The first commercial flights from the spaceport are expected to take place within the next 18 months.

The opening of the facility, which includes a 3 km runway, comes less than two weeks after Virgin Galactic completed the first solo flight of SpaceShip Two, the spacecraft it plans to use to take tourists to the edge of space.

The event was marked with a fly-past of an aircraft carrying SpaceShip Two.

Sir Richard explained his plans for the project.

He said: “Today is very personal, as our dream becomes more real.
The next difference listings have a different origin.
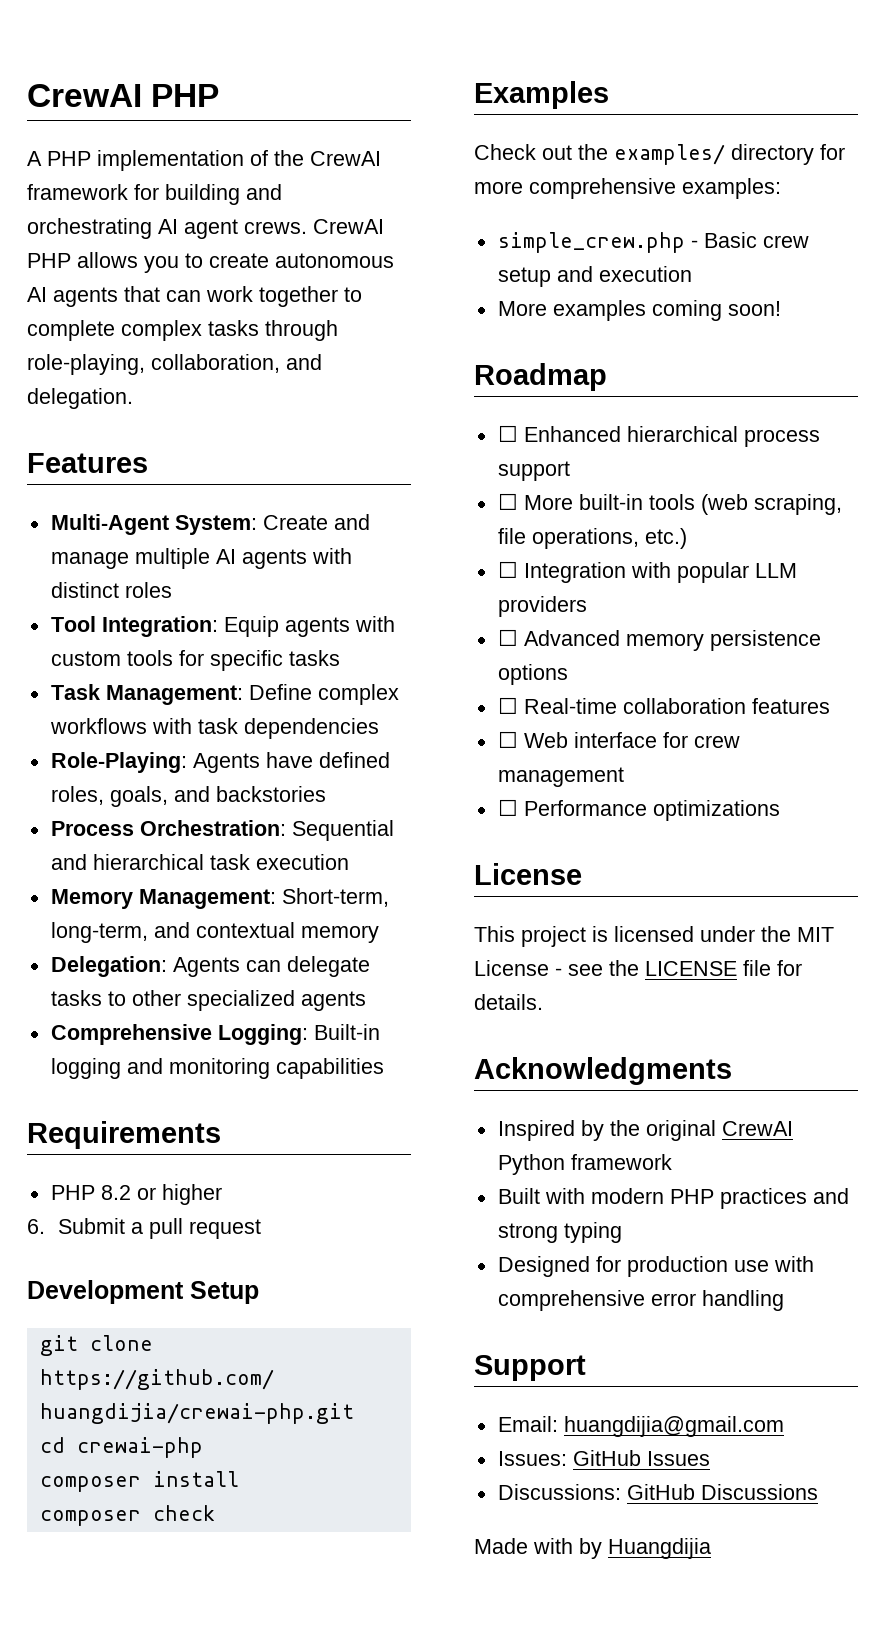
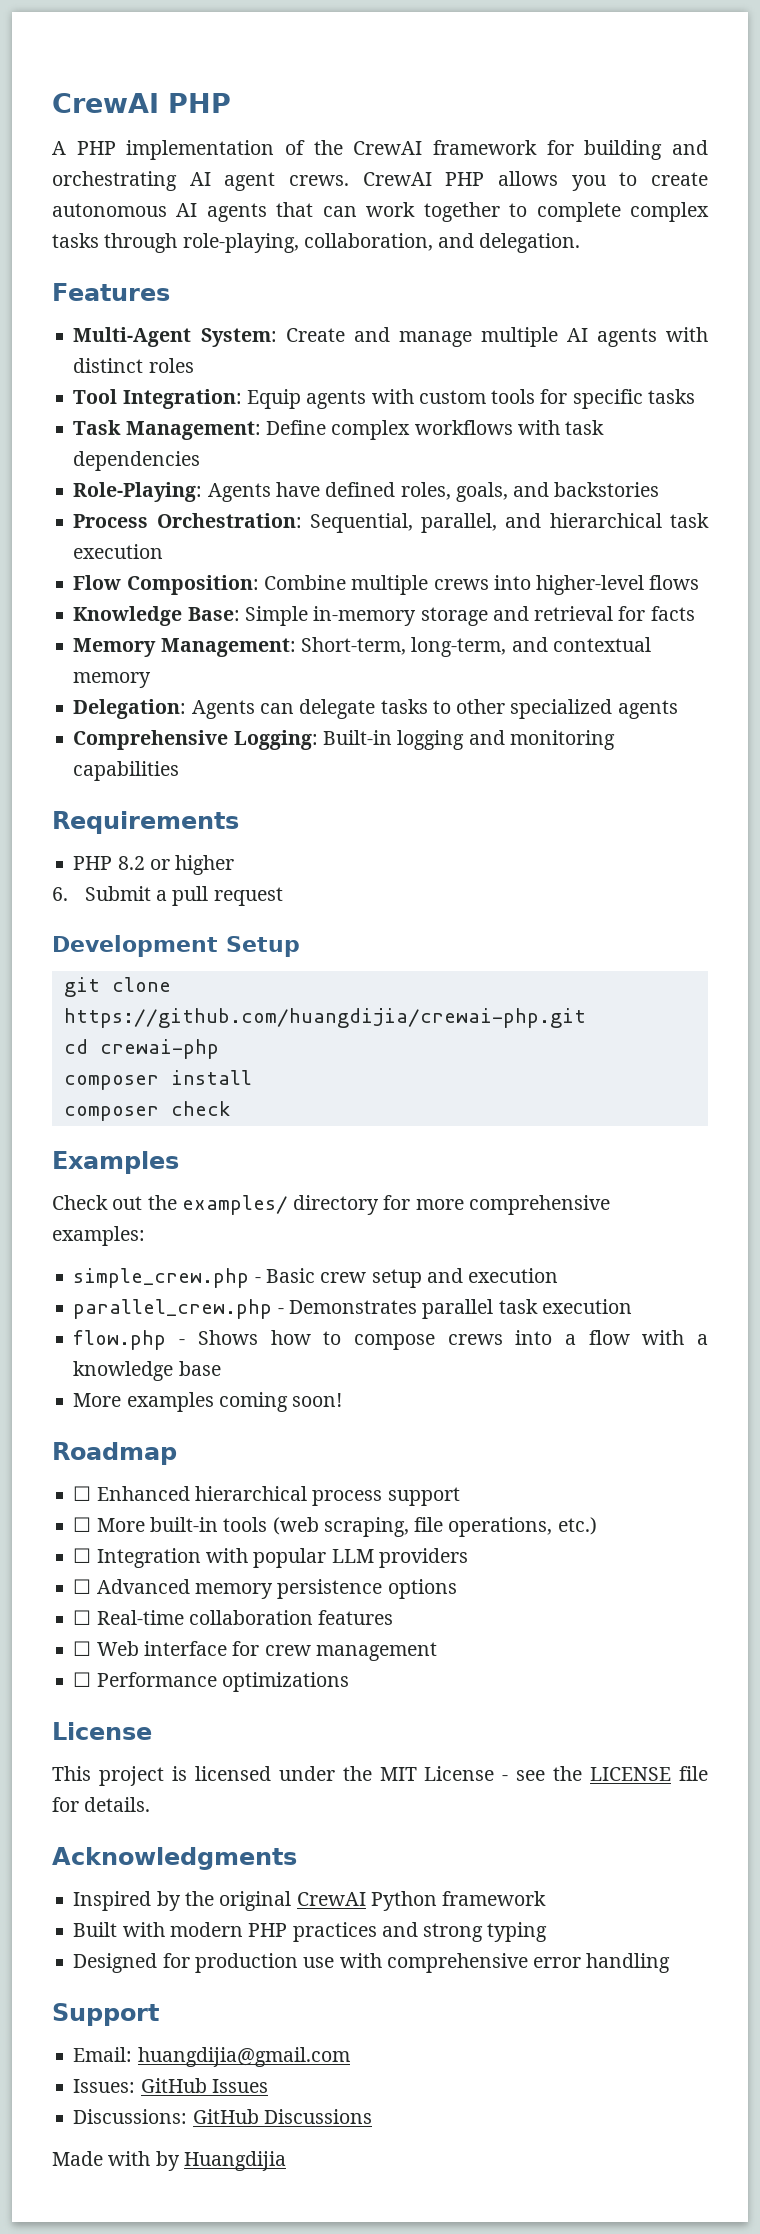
- Process Orchestration: Sequential and hierarchical task execution
+ Process Orchestration: Sequential, parallel, and hierarchical task execution
+ Flow Composition: Combine multiple crews into higher-level flows
+ Knowledge Base: Simple in-memory storage and retrieval for facts
+ parallel_crew.php - Demonstrates parallel task execution
+ flow.php - Shows how to compose crews into a flow with a knowledge base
People are beginning to believe now.”

“I think the drop flight two weeks ago, which went beautifully, I think it made people sit up and realise this is really reality.”

The new runway is designed to support almost every aircraft in the world, day-to-day space tourism and payload launch operations.

Virgin Galactic plans to use the facility to take tourists on what will first be short trips into space.

“Each flight we make, we’ll learn more, we’ll experience, we’ll open up more opportunities that we cannot even conceive of today,” Branson said. “This history, we’re making it right now.”

State officials want to add companies for other commercial space endeavours, such as research and payload delivery.

Tickets for suborbital space rides aboard SpaceShipTwo cost $200,000. The 150-minute flights will include about five minutes of weightlessness.

Some 380 people have made deposits totalling more than $50 million, Virgin Galactic officials said. These include former astronaut Buzz Aldrin, who walked on the moon in 1969 as part of NASA’s Apollo 11 mission.

Last month, Congress approved legislation that sets out President Barack Obama’s intent to use commercial carriers to lift humans into near-Earth space.